For RNA profiling, total RNA was harvested from the 381T stable cell line harboring either the tamoxifen-inducible CRISPR HDAC3 DgRNA or a safe-harbor control DgRNA expression construct treated with or without tamoxifen at day 2, 4, and 10 after tamoxifen induction. Two biological replicates for each time point were obtained. The total RNA was prepared using the Illumina TruSeq RNA Library Prep Kit v2 with poly-A selection. All libraries were individually barcoded, pooled, and sequenced over three lanes of a Rapid Run 50PE. The final fragment size was ∼420 bp; insert size was then ∼300 bp after subtracting the 120-bp adapters. Reads failing the Illumina base-call quality assessment were removed. Reads then were aligned with the GSNAP software to the hg38 reference, and mapped reads were counted at the gene level with the htseq-count application. The Bioconductor/R package edgeR was used to estimate differential expression between no-tamoxifen and tamoxifen-treated samples at each time point and to calculate P values for assessment of statistical significance between groups. Heatmaps and dendrograms comparing expression across time points were generated using the R gplots package. Pathway analysis was performed using the Ingenuity Pathway Analysis software. Select differentially expressed genes were validated using RT-qPCR as previously described (9). All RT-qPCR primer pairs are listed in Table S4.

ChIP.

ChIP was performed as previously described (9). One microgram of antibody against H3K9 acetylated histone (Active Motif) or against HDAC3 (Abcam) was used for chromatin extracted per million cells harvested. All ChIP primer pairs are listed in Table S4.

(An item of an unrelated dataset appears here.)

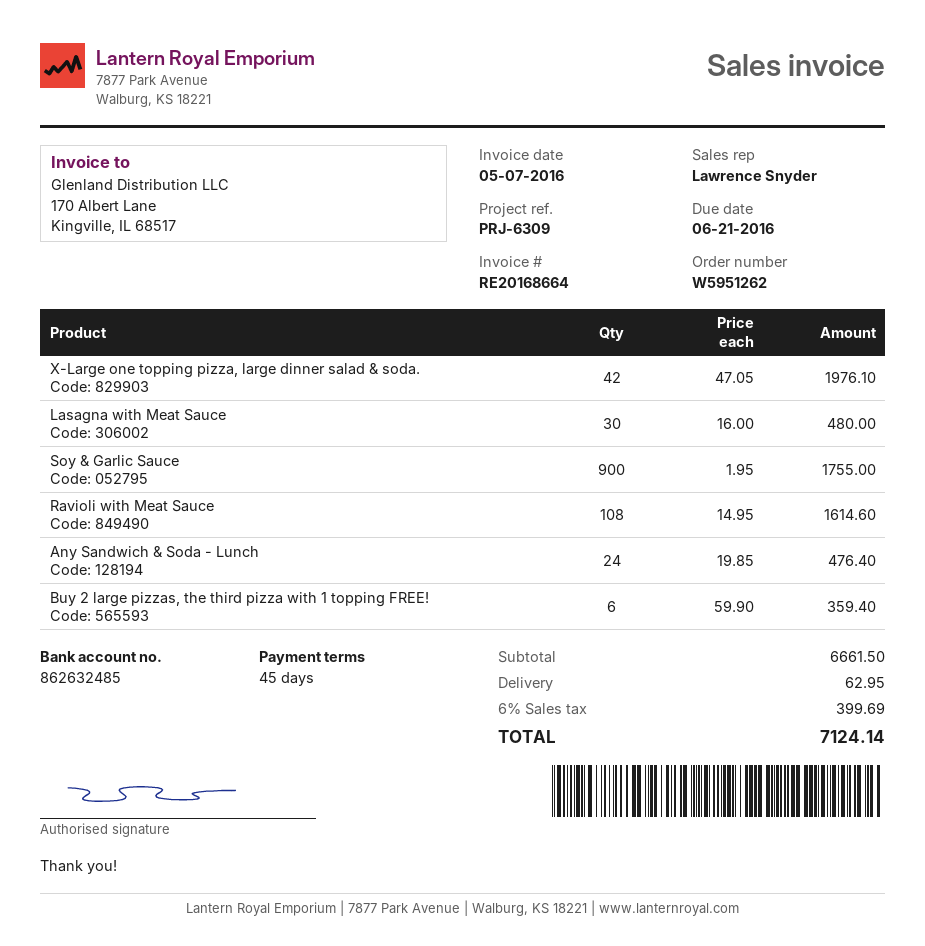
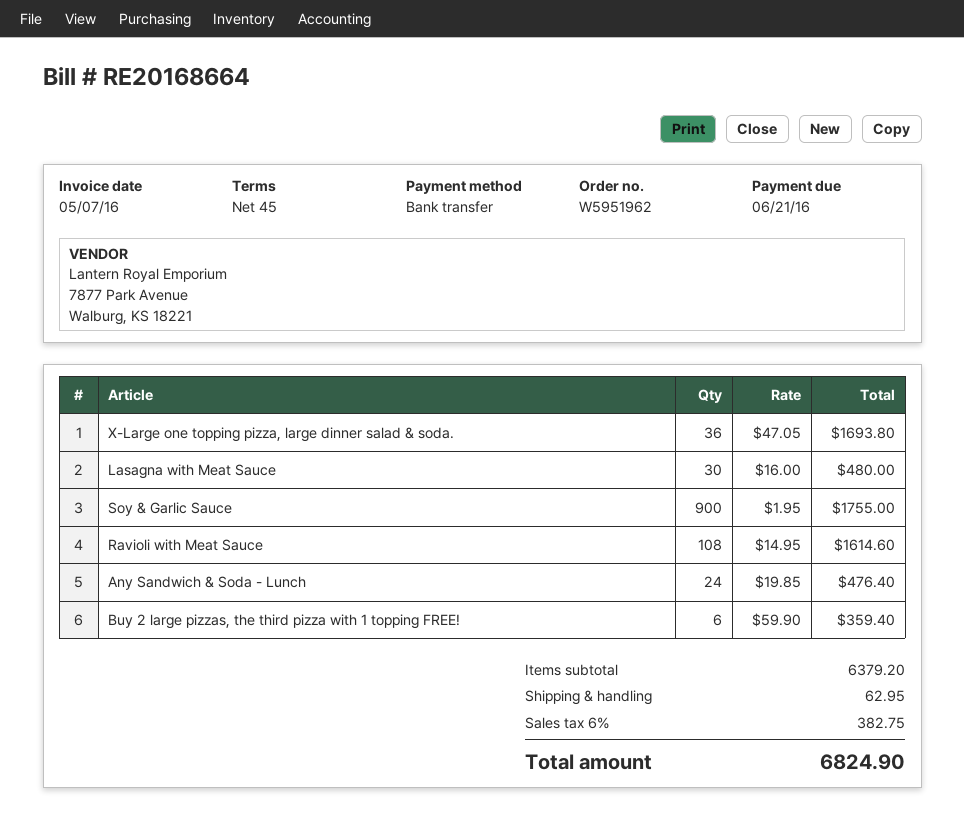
order number: W5951262 -> W5951962
X-Large one topping pizza, large dinner salad & soda.: 42 x 47.05 = 1976.10 -> 36 x 47.05 = 1693.80
subtotal: 6661.50 -> 6379.20
tax: 6% = 399.69 -> 6% = 382.75
total: 7124.14 -> 6824.90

Statistics and Data Reporting.

Statistical differences between treatment groups were analyzed with either t tests or ANOVA followed by Bonferroni posttests and correction to the P value depending on the number of statistical comparisons (Prism 6, GraphPad). The numbers of biological or technical replicates are reported in the figure legends. Data are presented as mean ± SD with *P < 0.05, **P < 0.01, ***P < 0.001, ****P < 0.0001.